- Conference: Yankee Conference
- Record: 17–8 (5–2 YC)
- Head coach: Hugh Greer (4th season);
- Assistant coaches: James Connors; Charles Muzikevik;
- Home arena: Hawley Armory

= 1949–50 Connecticut Huskies men's basketball team =

American college basketball season

The 1949–50 Connecticut Huskies men's basketball team represented the University of Connecticut in the 1949–50 collegiate men's basketball season. The Huskies completed the season with a 17–8 overall record. The Huskies were members of the Yankee Conference, where they ended the season with a 5–2 record.
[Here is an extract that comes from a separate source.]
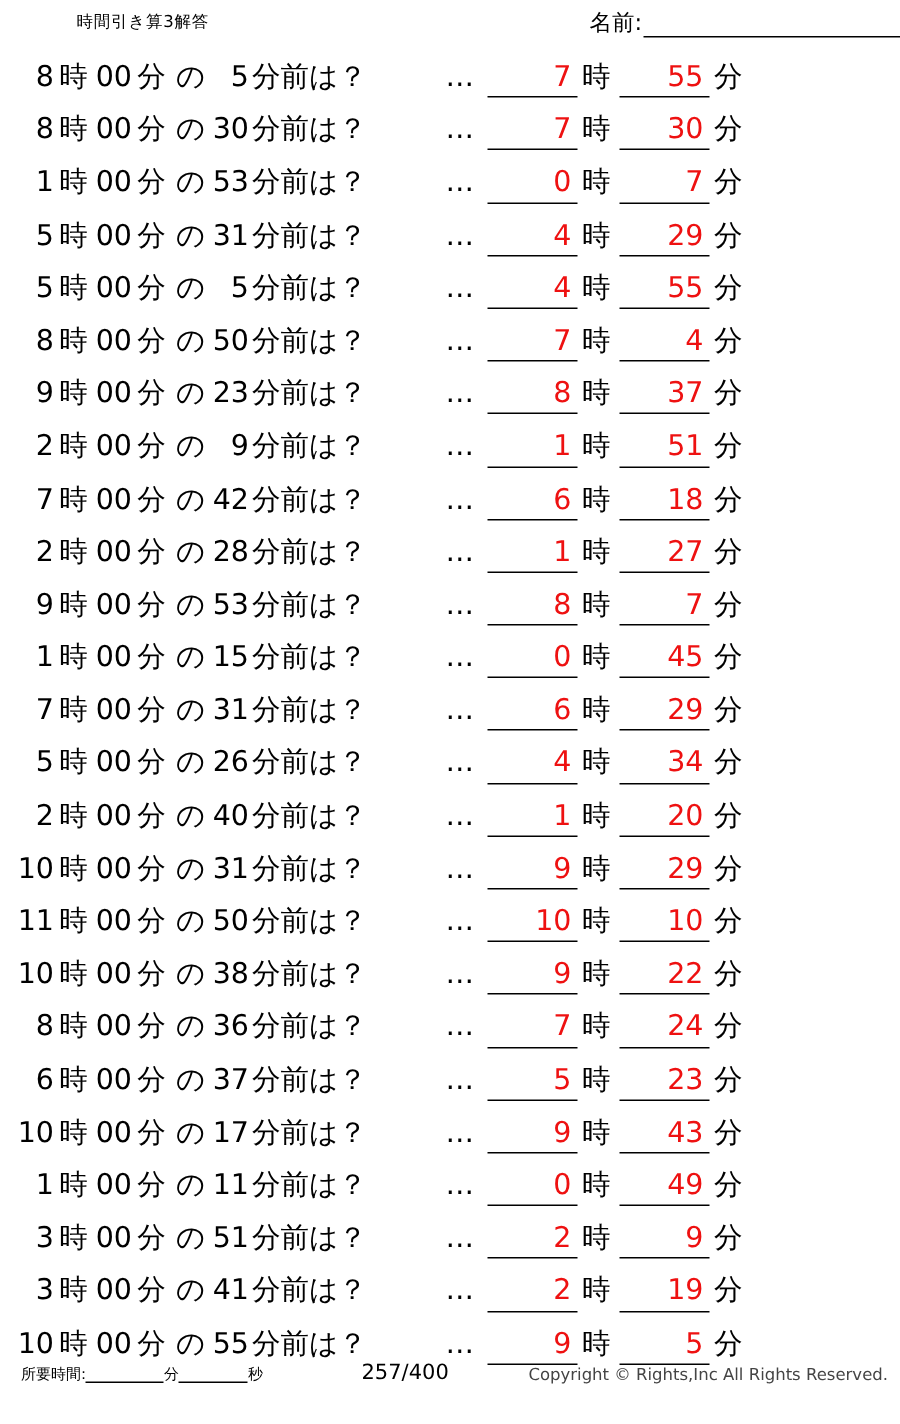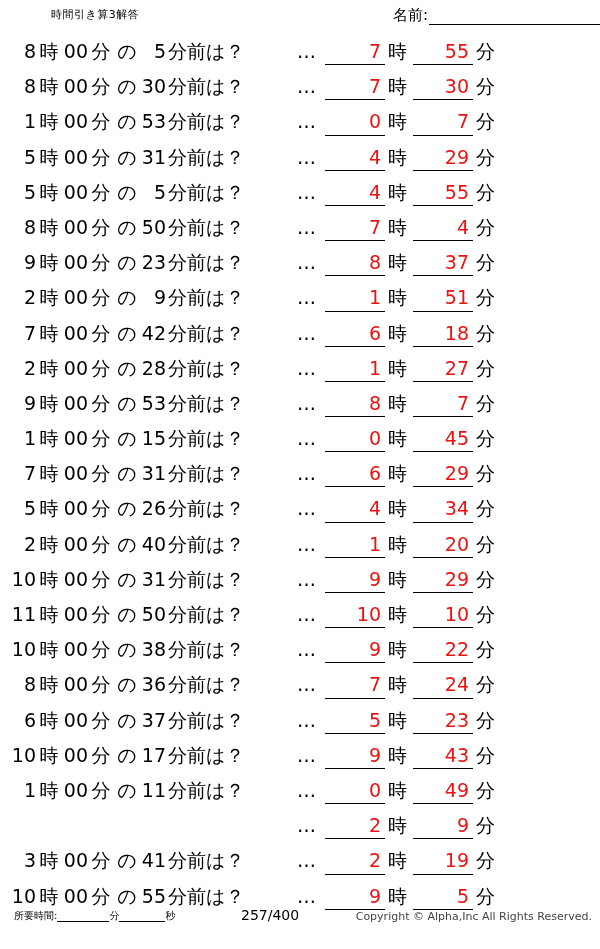"3 時 00 分 の 51分前は？" div.q { html: none -> <div><span>3</span><span>時</span><span>00</span><span>分</span><span>の</span><span>51</span><span>分前は？</span></div> }
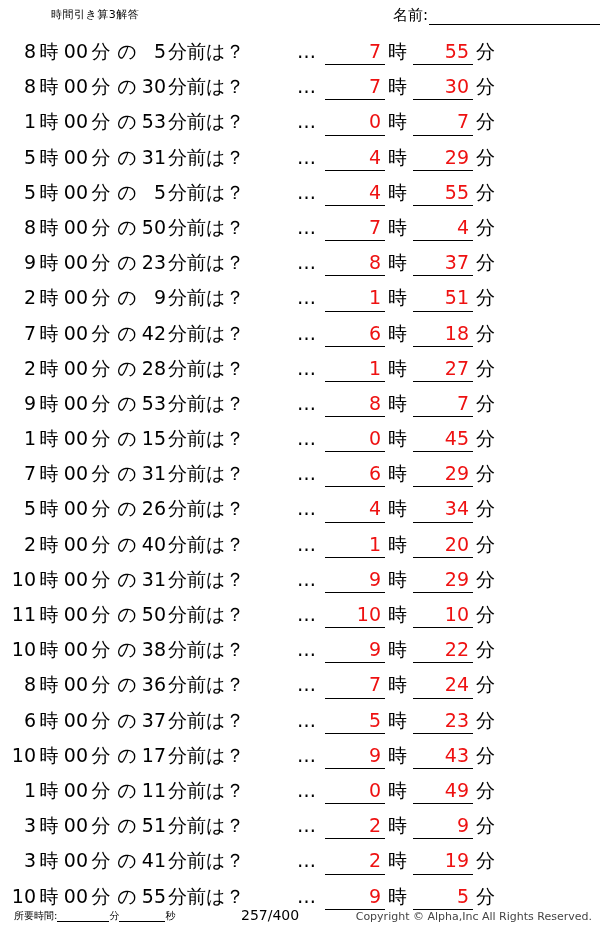"Copyright © Alpha,Inc All Rights" div.copyright { text: Alpha,Inc -> Rights,Inc }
The Huskies played their home games at Hawley Armory in Storrs, Connecticut, and were led by fourth-year head coach Hugh Greer.

==Schedule ==

| Date time, TV | Rank^{#} | Opponent^{#} | Result | Record | Site (attendance) city, state |
Regular Season
| * |  | American International | W 66–51 | 1–0 | Hawley Armory Storrs, CT |
| * |  | Springfield | W 56–36 | 2–0 | Hawley Armory Storrs, CT |
| * |  | Tufts | W 56–39 | 3–0 | Hawley Armory Storrs, CT |
| * |  | at Brown | L 59–69 | 3–1 | Marvel Gymnasium Providence, RI |
| * |  | at Yale | L 44–62 | 3–2 | Payne Whitney Gymnasium New Haven, CT |
| * |  | Manhattan | L 56–71 | 3–3 | Hawley Armory Storrs, CT |
| * |  | Pittsburgh | L 35–52 | 3–4 | Hawley Armory Storrs, CT |
| * |  | Muhlenberg | L 61–73 | 3–5 | Hawley Armory Storrs, CT |
|  |  | Maine | W 65–56 | 4–5 (1–0) | Hawley Armory Storrs, CT |
|  |  | at Rhode Island | L 65–83 | 4–6 (1–1) | Rodman Hall Kingston, RI |
| * |  | Wayne | W 65–47 | 5–6 | Hawley Armory Storrs, CT |
|  |  | at Massachusetts | L 57–61 | 5–7 (1–2) | Curry Hicks Cage Amherst, MA |
| * |  | Northeastern | W 77–40 | 6–7 | Hawley Armory Storrs, CT |
|  |  | New Hampshire | W 73–35 | 7–7 (2–2) | Hawley Armory Storrs, CT |
| * |  | at Buffalo | W 56–40 | 8–7 | Alumni Arena Amherst, NY |
| * |  | at Dartmouth | W 78–71 | 9–7 | Alumni Gymnasium Hanover, NH |
|  |  | at Vermont | W 61–44 | 10–7 (3–2) | Patrick Gym Burlington, VT |
| * |  | at Springfield | L 58–59 | 10–8 | Springfield, MA |
| * |  | Brown | W 74–60 | 11–8 | Hawley Armory Storrs, CT |
| * |  | at Wesleyan | W 82–58 | 12–8 | Middletown, CT |
| * |  | at Bates | W 77–70 | 13–8 | Lewiston, ME |
|  |  | at Maine | W 67–58 | 14–8 (4–2) | Memorial Gymnasium Orono, ME |
| * |  | Boston University | W 107–67 | 15–8 | Hawley Armory Storrs, CT |
|  |  | Rhode Island | W 74–71 | 16–8 (5–2) | Hawley Armory Storrs, CT |
| * |  | M.I.T. | W 82–44 | 17–8 | Hawley Armory Storrs, CT |
*Non-conference game. ^{#}Rankings from AP Poll. (#) Tournament seedings in parentheses. All times are in Eastern Time.